(Data to examine)
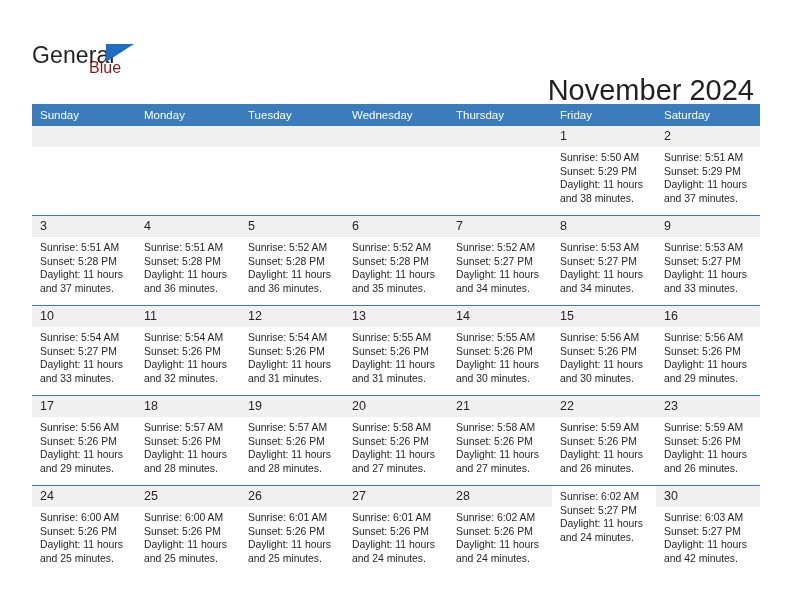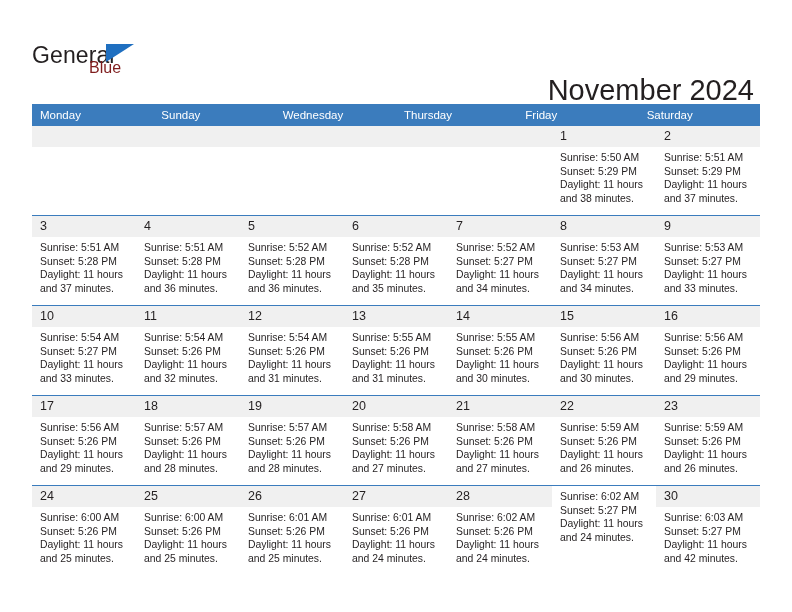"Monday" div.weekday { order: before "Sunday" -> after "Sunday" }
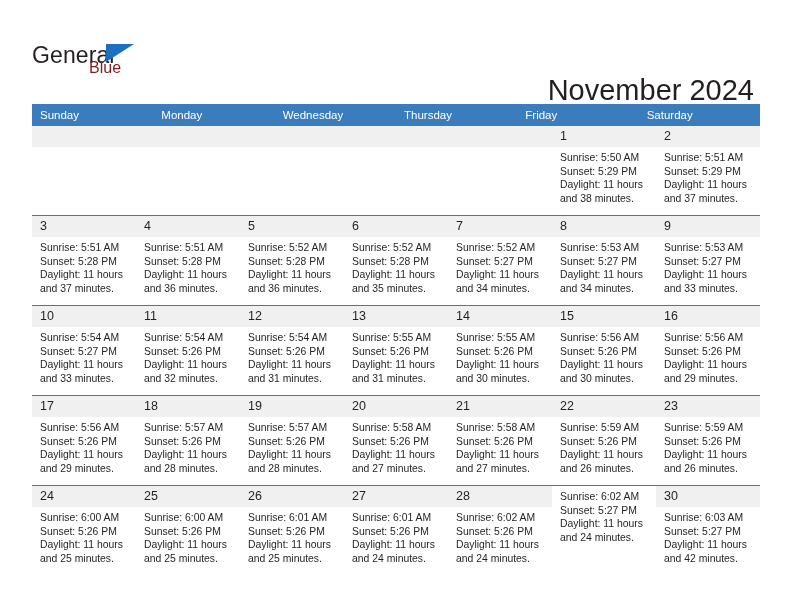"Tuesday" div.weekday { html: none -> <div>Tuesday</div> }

==

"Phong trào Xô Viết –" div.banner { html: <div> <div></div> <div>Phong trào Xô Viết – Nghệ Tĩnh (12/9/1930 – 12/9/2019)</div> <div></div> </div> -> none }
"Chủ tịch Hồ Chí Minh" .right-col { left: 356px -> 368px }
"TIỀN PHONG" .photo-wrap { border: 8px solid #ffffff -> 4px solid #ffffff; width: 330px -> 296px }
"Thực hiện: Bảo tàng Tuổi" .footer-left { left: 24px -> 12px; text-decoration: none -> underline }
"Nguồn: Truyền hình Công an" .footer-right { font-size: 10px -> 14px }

...

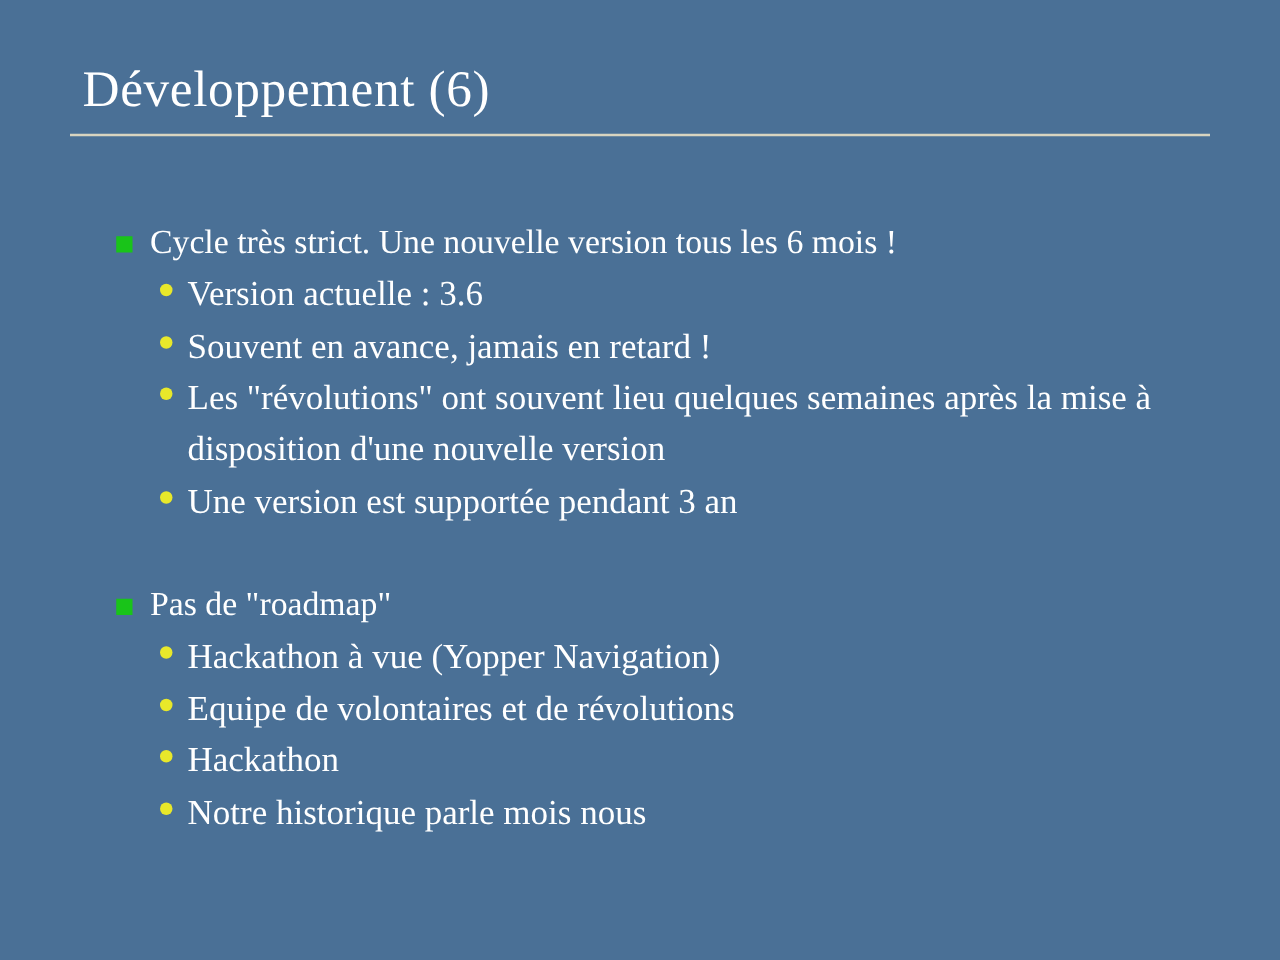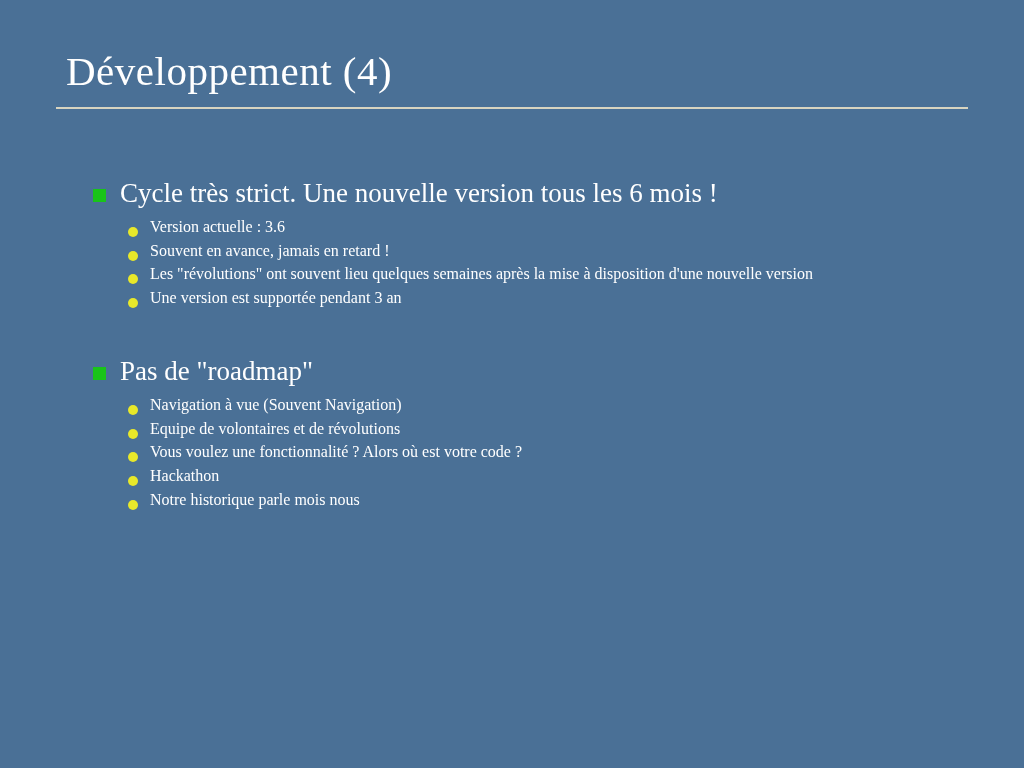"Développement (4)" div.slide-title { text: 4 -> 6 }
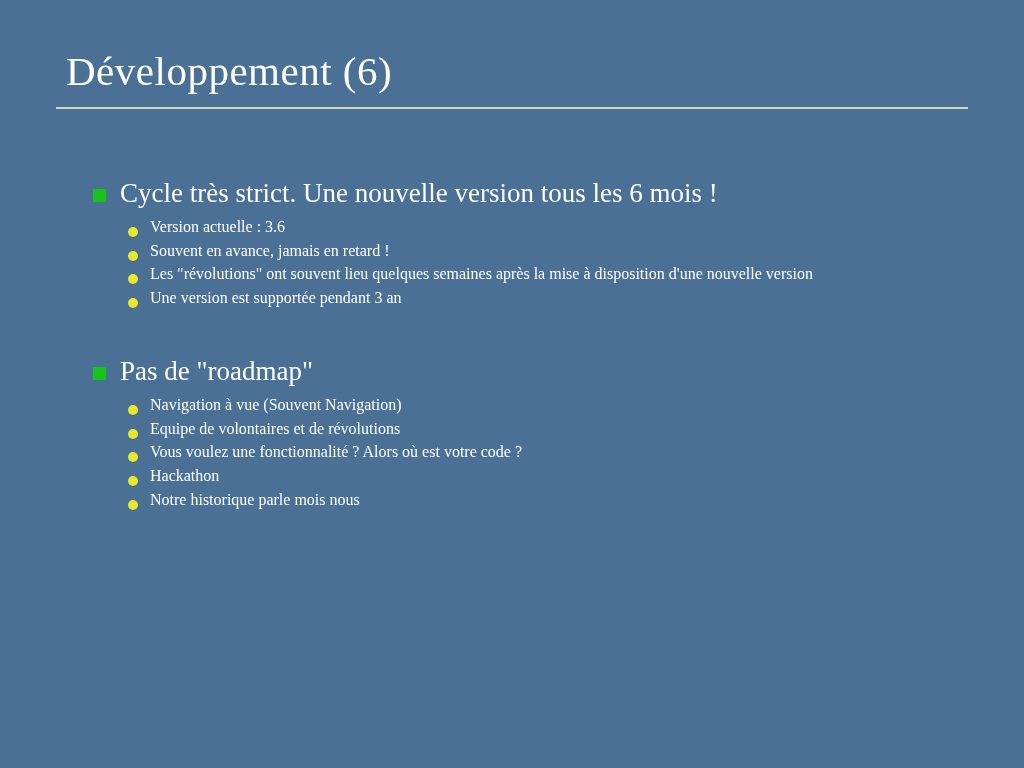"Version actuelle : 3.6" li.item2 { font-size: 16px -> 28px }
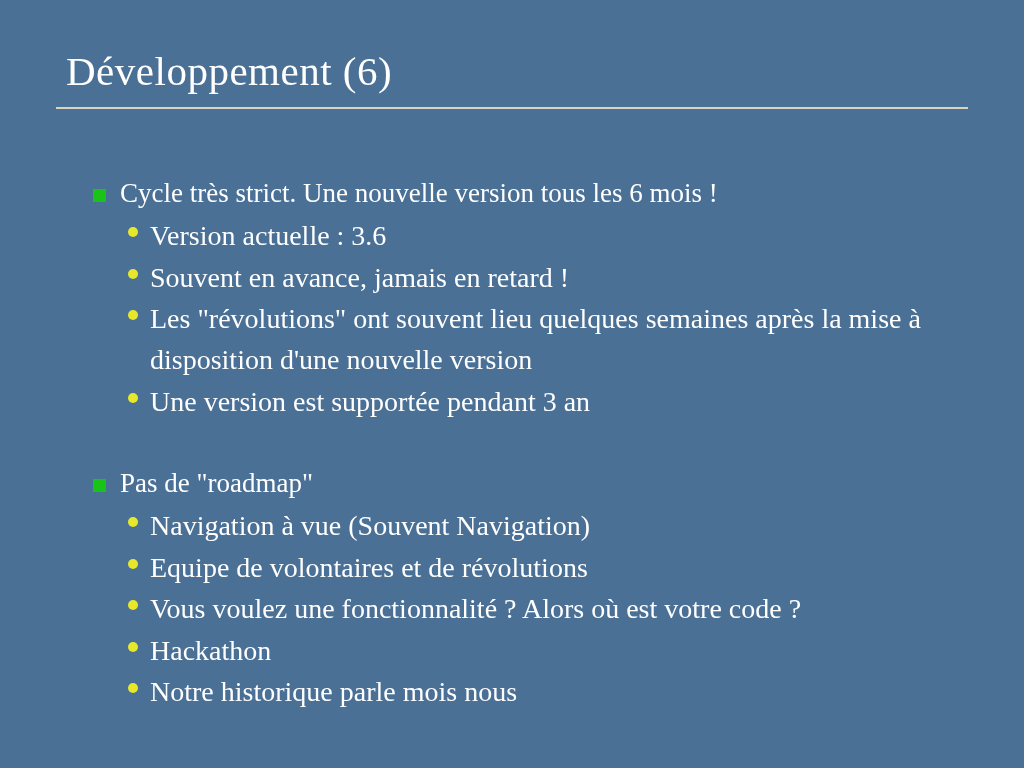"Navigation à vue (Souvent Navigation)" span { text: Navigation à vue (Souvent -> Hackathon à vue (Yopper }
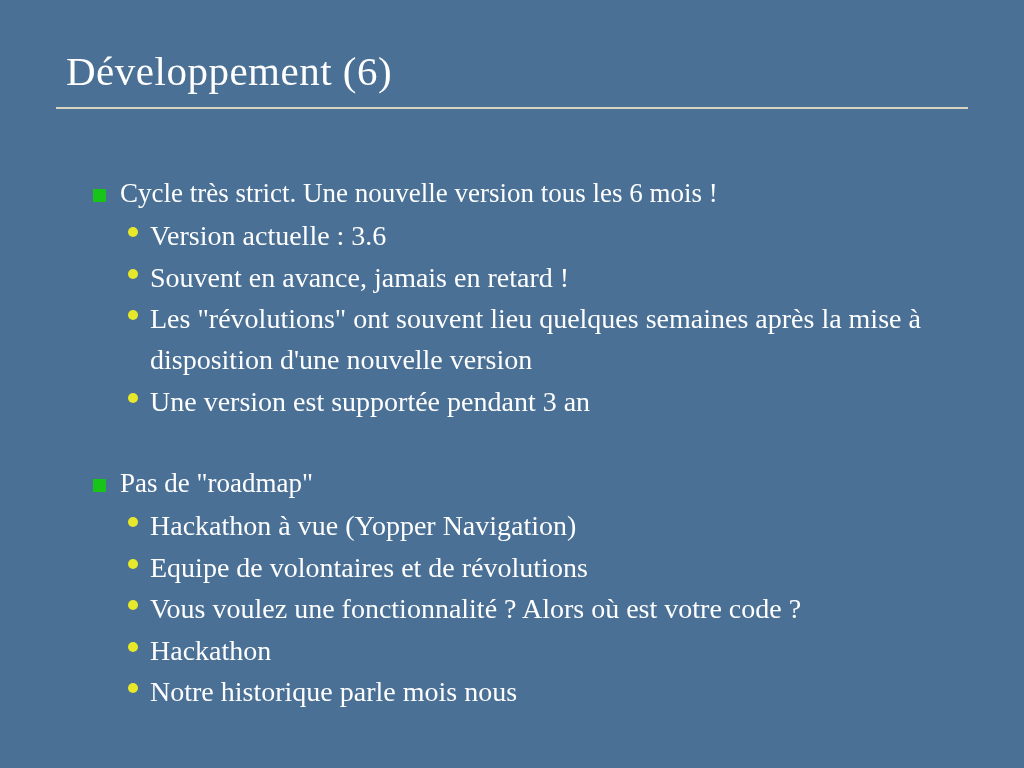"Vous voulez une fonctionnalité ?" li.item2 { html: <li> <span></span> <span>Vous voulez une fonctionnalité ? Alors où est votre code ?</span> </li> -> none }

(What to work on) Your answer must be a copy of every line in the data above that holds the string "right".

(Reply to the task)
"Chủ tịch Hồ Chí Minh" .right-col { left: 356px -> 368px }
"Nguồn: Truyền hình Công an" .footer-right { font-size: 10px -> 14px }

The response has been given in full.